What was I talking about? – Oh right, this post began with the Fiesta. Well the festivities began
with Eucharist which was a High Mass. I’m talking incense, a procession and lots of singing. It’s amazing to be in a high church Mass, where the parish is so use to the use of incense. I won’t say that it was casual; however its application was so familiar that it was done in a very common way and did not seem like anything special or out of place. Even the incense burner looked well worn and casual. After the High Mass we ate and then went outside for games. This was really quite fun. There were children’s relay races and adults as well. The adults were separated into age, male and female. People really know how to have a good time both watching and participating. Music here is always playing and while the games were happening what we would call “vintage” music was blaring in the background. In fact there are very few places, stores, markets and definitely cantinas where music isn’t blaring at massive decimals. The music can run the gamut from late sixties to eighties. I must admit I
have had quite a few blasts from the past listening to the various songs that I’ve heard. On the flip side when I am hanging out in Burger King the music is particular contemporary and a lot of it is in Tagalog. It’s quite good and there are a few songs that have stuck decidedly in my mind.

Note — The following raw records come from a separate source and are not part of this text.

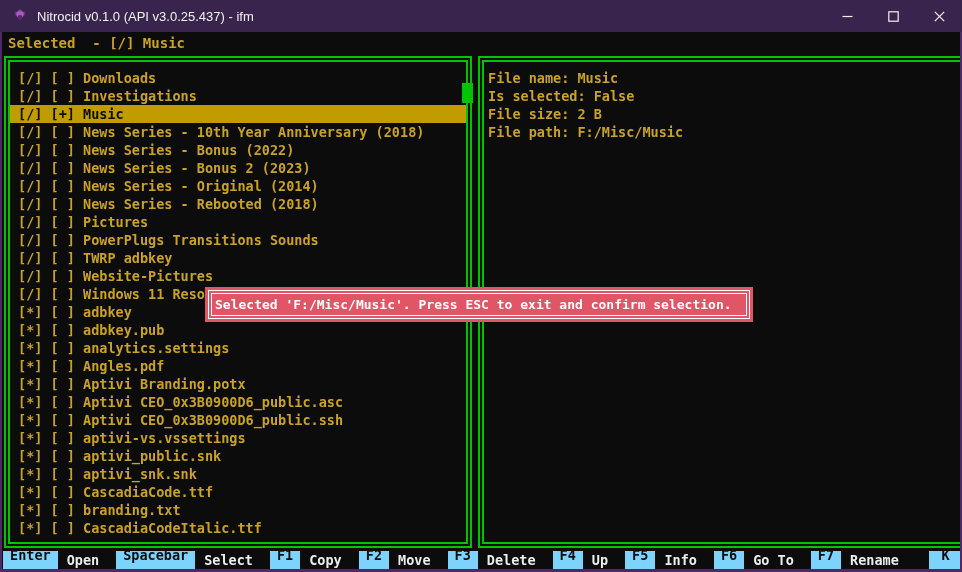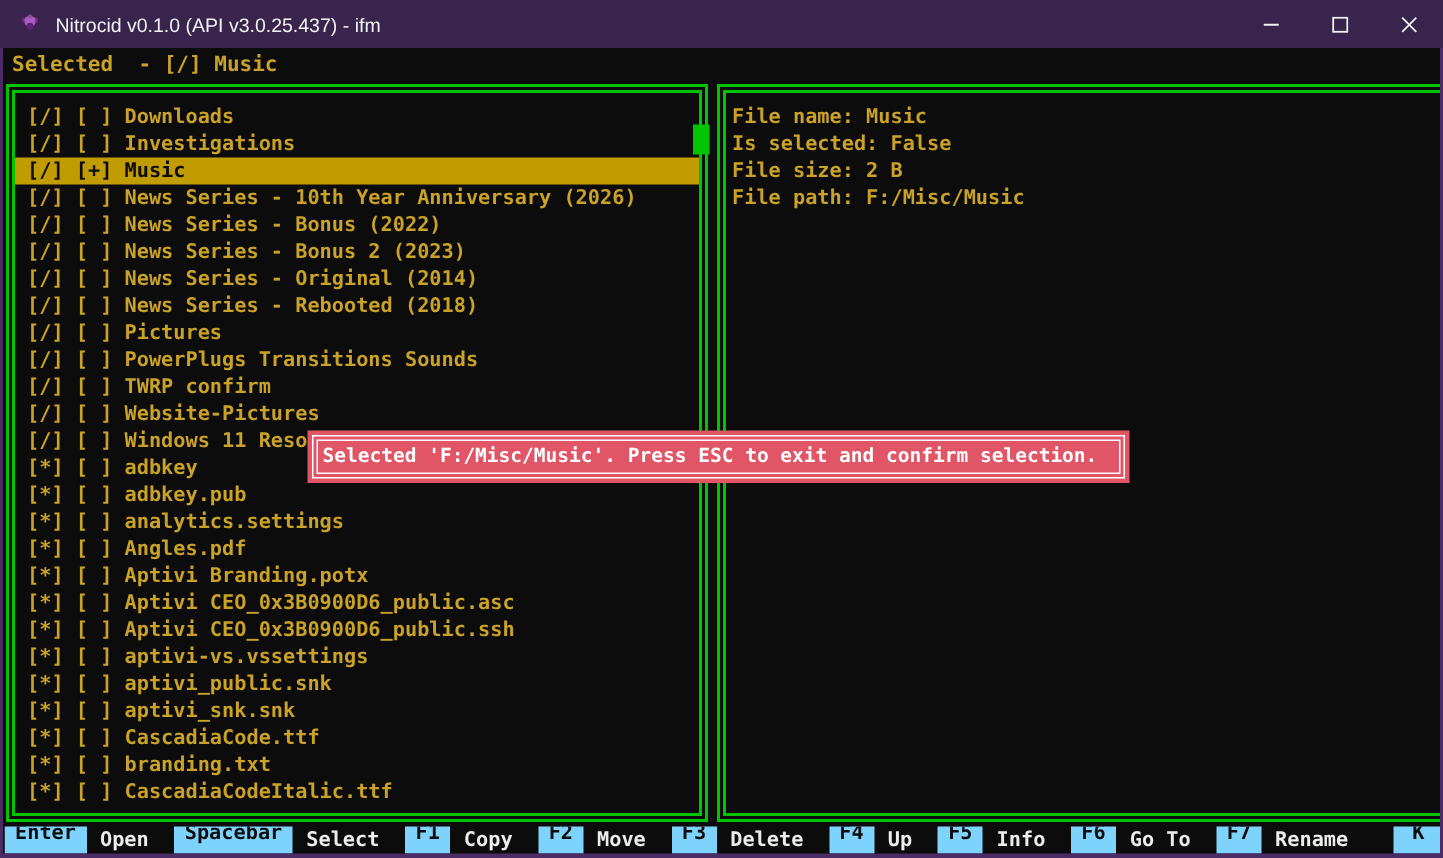--- a/index.html
+++ b/index.html
@@ -143,7 +143,7 @@
         <div class="row">[/] [ ] Downloads</div>
         <div class="row">[/] [ ] Investigations</div>
         <div class="row hl">[/] [+] Music</div>
-        <div class="row">[/] [ ] News Series - 10th Year Anniversary (2026)</div>
+        <div class="row">[/] [ ] News Series - 10th Year Anniversary (2018)</div>
         <div class="row">[/] [ ] News Series - Bonus (2022)</div>
         <div class="row">[/] [ ] News Series - Bonus 2 (2023)</div>
         <div class="row">[/] [ ] News Series - Original (2014)</div>

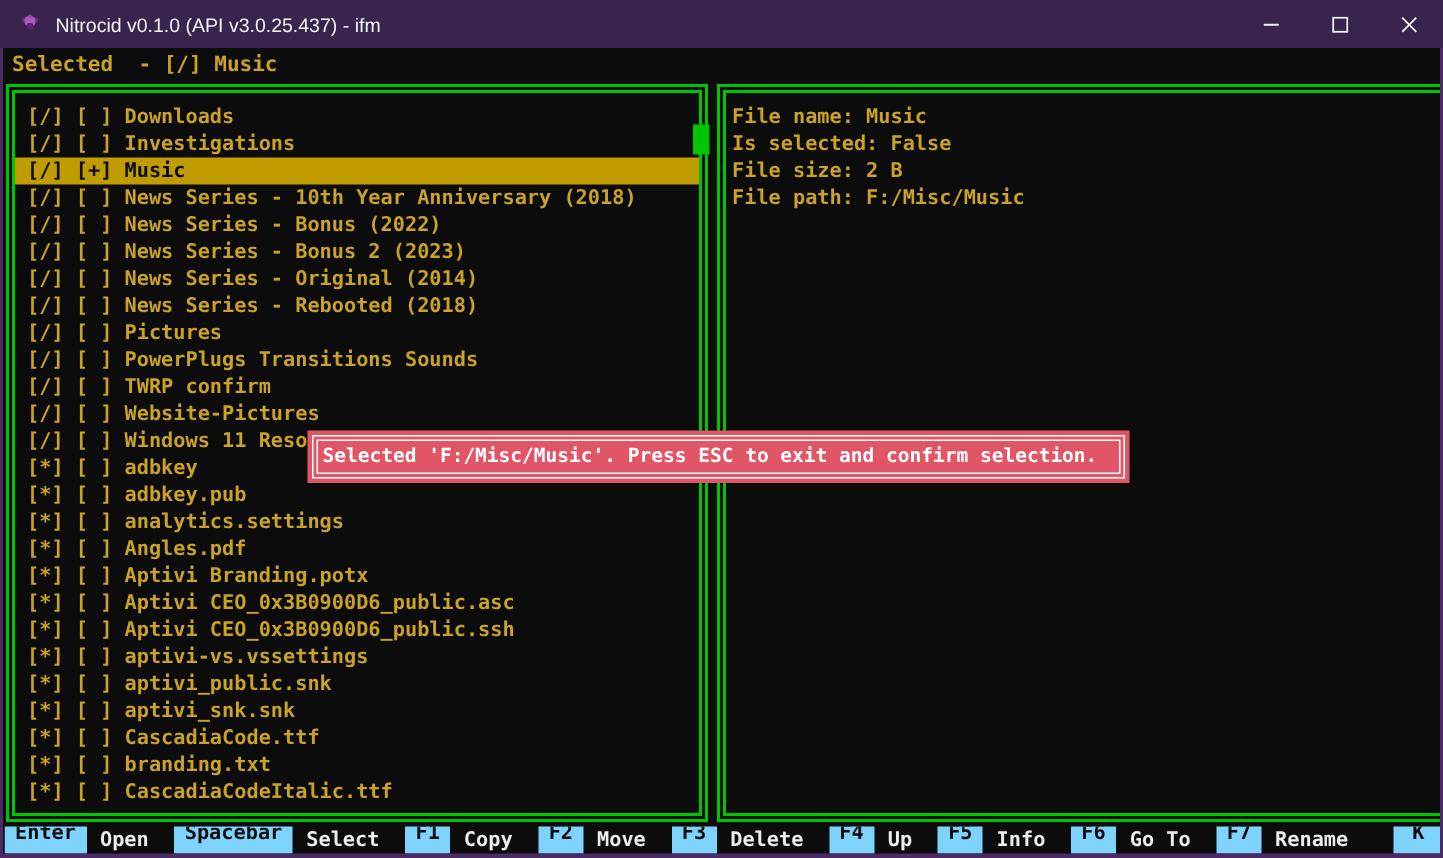--- a/index.html
+++ b/index.html
@@ -150,7 +150,7 @@
         <div class="row">[/] [ ] News Series - Rebooted (2018)</div>
         <div class="row">[/] [ ] Pictures</div>
         <div class="row">[/] [ ] PowerPlugs Transitions Sounds</div>
-        <div class="row">[/] [ ] TWRP confirm</div>
+        <div class="row">[/] [ ] TWRP adbkey</div>
         <div class="row">[/] [ ] Website-Pictures</div>
         <div class="row">[/] [ ] Windows 11 Resou</div>
         <div class="row">[*] [ ] adbkey</div>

From what I have observed music and singing is very close to the Filipino heart and the fact that Karaoke is everywhere attest to that reality. Below my window, under the makeshift roofs, is a small building where people cook for one of the small restaurants or “carinderia” as they called hear. I should say that cooking usually starts at 4:00 a.m. Most people here get up fairly early and the day is considered well started by 6:30. It’s not unusually for people to travel two or even three hours to get to their work place. As I mentioned I smell the food starting to cook quite early and the clanging of pans and buckets is soon to follow. Many times I will hear someone start to sing a pop song. First in a single voice and then usually joined by two or three more. I will say they are quite good.
Because I am with the Igorot, which means simply “mountain people” they usually have a traditional dance or set of dances to usher in a celebration. The men usually play the music on these circular - what seems to be bronze gongs – the men lead the dancing and the women follow them at their side.